The speed, quickness and strength of today's NHL player, however, seemingly has changed that perception.
"It's now shifting to the player giving the hit," Campbell, the NHL's senior vice president and director of hockey operations, told NHL.com.
And therein lies the challenge faced by the NHL's 30 general managers this week at their meeting here at the Boca Raton Resort & Club. To whittle it even further, Campbell admits the issue is more about those seldom-seen elbow-to-head hits that are of real concern, and not necessarily those of the shoulder-to-head variety.
"We showed a lot of hits (at the GM meetings) from this year and from past years to get a grip on this," Campbell said. "We just tried to take the managers to where the game has progressed from where it was to where it is today. Today, there's a lot of speed in our game, there are a lot of big bodies. We don't have a lot of the terrible incidents we used to have with vicious stick-swinging and cross-checks to the head -- we've eliminated a lot of that.
"It's the big bodies and speed of the game that are causing some of these injuries. We're trying to reduce concussions by trying to understand what's right and what's wrong with some of these hits."

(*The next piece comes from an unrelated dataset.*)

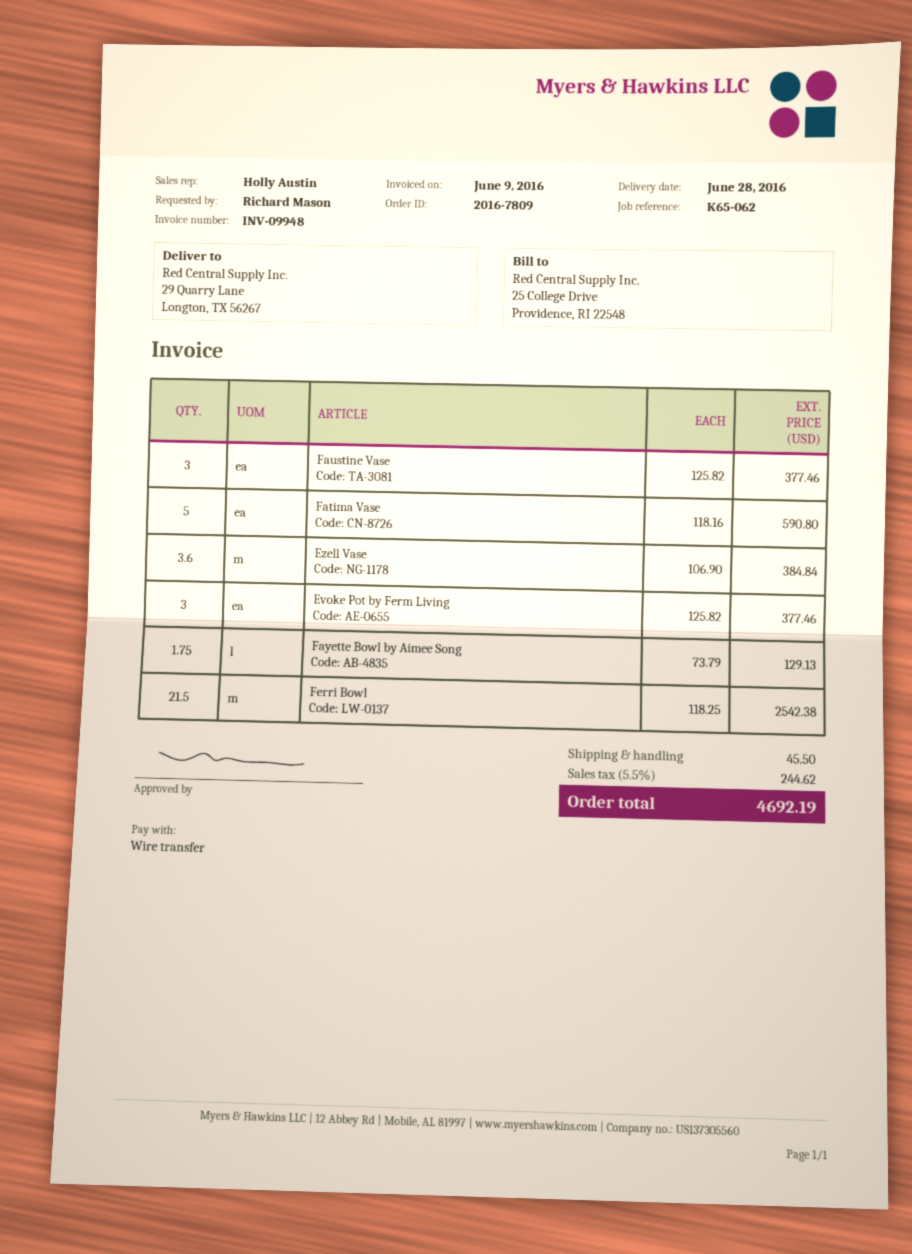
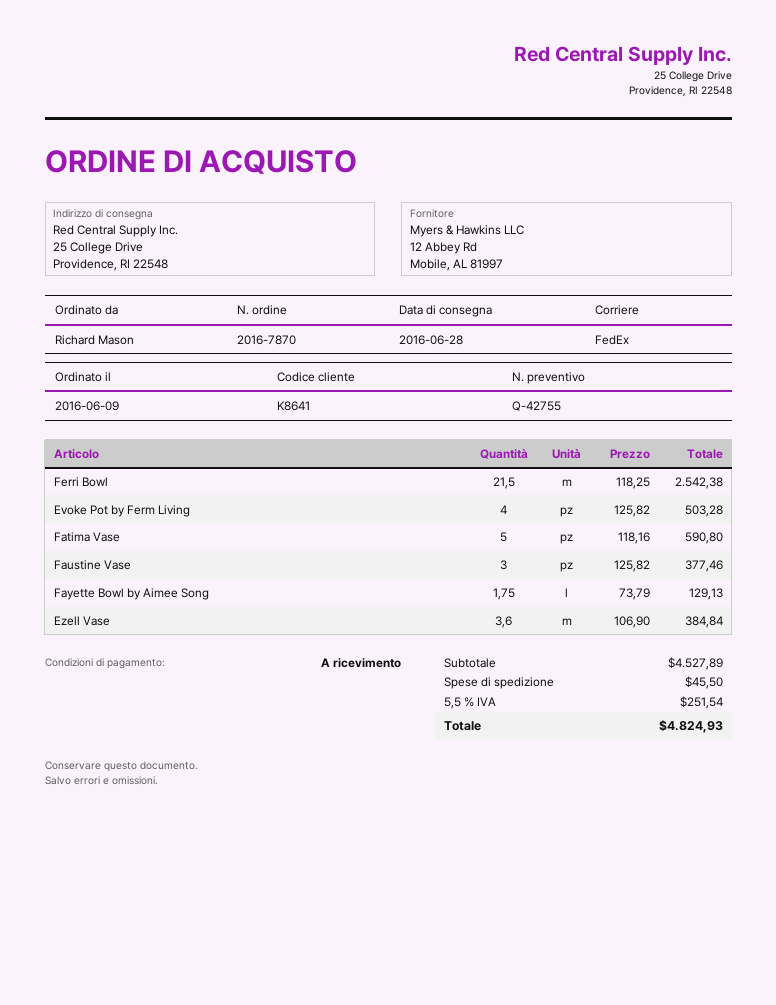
order number: 2016-7809 -> 2016-7870
ship to: 29 Quarry Lane, Longton, TX 56267 -> 25 College Drive, Providence, RI 22548
Evoke Pot by Ferm Living: 3 x 125.82 = 377.46 -> 4 x 125.82 = 503.28
tax: 5.5% = 244.62 -> 5.5% = 251.54
total: 4692.19 -> 4824.93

"We all love the game for what it brings -- speed, finesse and physical contact. We don't want to change it very much at all, but every once in a while you have to move on a number of different things. Whether that's faceoffs or icings or, now, hits. We have a lot of hitting in the game that's built up over the years. We might have to move the line a little bit (with regard to hits to the head), but we just need to be really careful in how we do that, if we do it." -- Capitals GM George McPhee
"Our job (Monday) was to give all the GMs the information we've collected, not only in hockey operations, but from our concussion study group," Campbell said. "That group has been working for two years on concussions -- we're trying to provide as much background as possible. On Tuesday we'll have breakout groups covering a number of topics and one of those groups will deal with hits to the head. That group will come back and give their recommendations to the general group."
The rest of the GMs then will weigh in on the topic collectively.
"After two days of discussions, we'll actually try to get to some sort of understanding why concussions are caused and what aspect of those legal hits are we going to, if any, deem illegal."
If general managers do suggest making blindside hits illegal in some fashion, then the Competition Committee, which consists of players and team executives, would need to approve it before the NHL's Board of Governors meeting in June.
Washington Capitals General Manager George McPhee knows the difficulty he and his fellow GMs face in distinguishing between legal and illegal head shots.
"It's a difficult subject and issue to define," McPhee said. "We all love the game for what it brings -- speed, finesse and physical contact. We don't want to change it very much at all, but every once in a while you have to move on a number of different things. Whether that's faceoffs or icings or, now, hits. We have a lot of hitting in the game that's built up over the years. We might have to move the line a little bit (with regard to hits to the head), but we just need to be really careful in how we do that, if we do it."
In addition to there being better-conditioned athletes, Campbell also noted that today's equipment is much bulkier and also might contribute to a head or other bodily injury.
"I remember back in the '70s when players wore small shoulder caps and smaller pads and you could actually fit your equipment into a little hockey bag," Campbell said. "Today, players wear more equipment and you need a bag five times the size because the equipment that covers these players is a lot larger. It's a total renaissance of the game and we'll have to examine if it's right or wrong."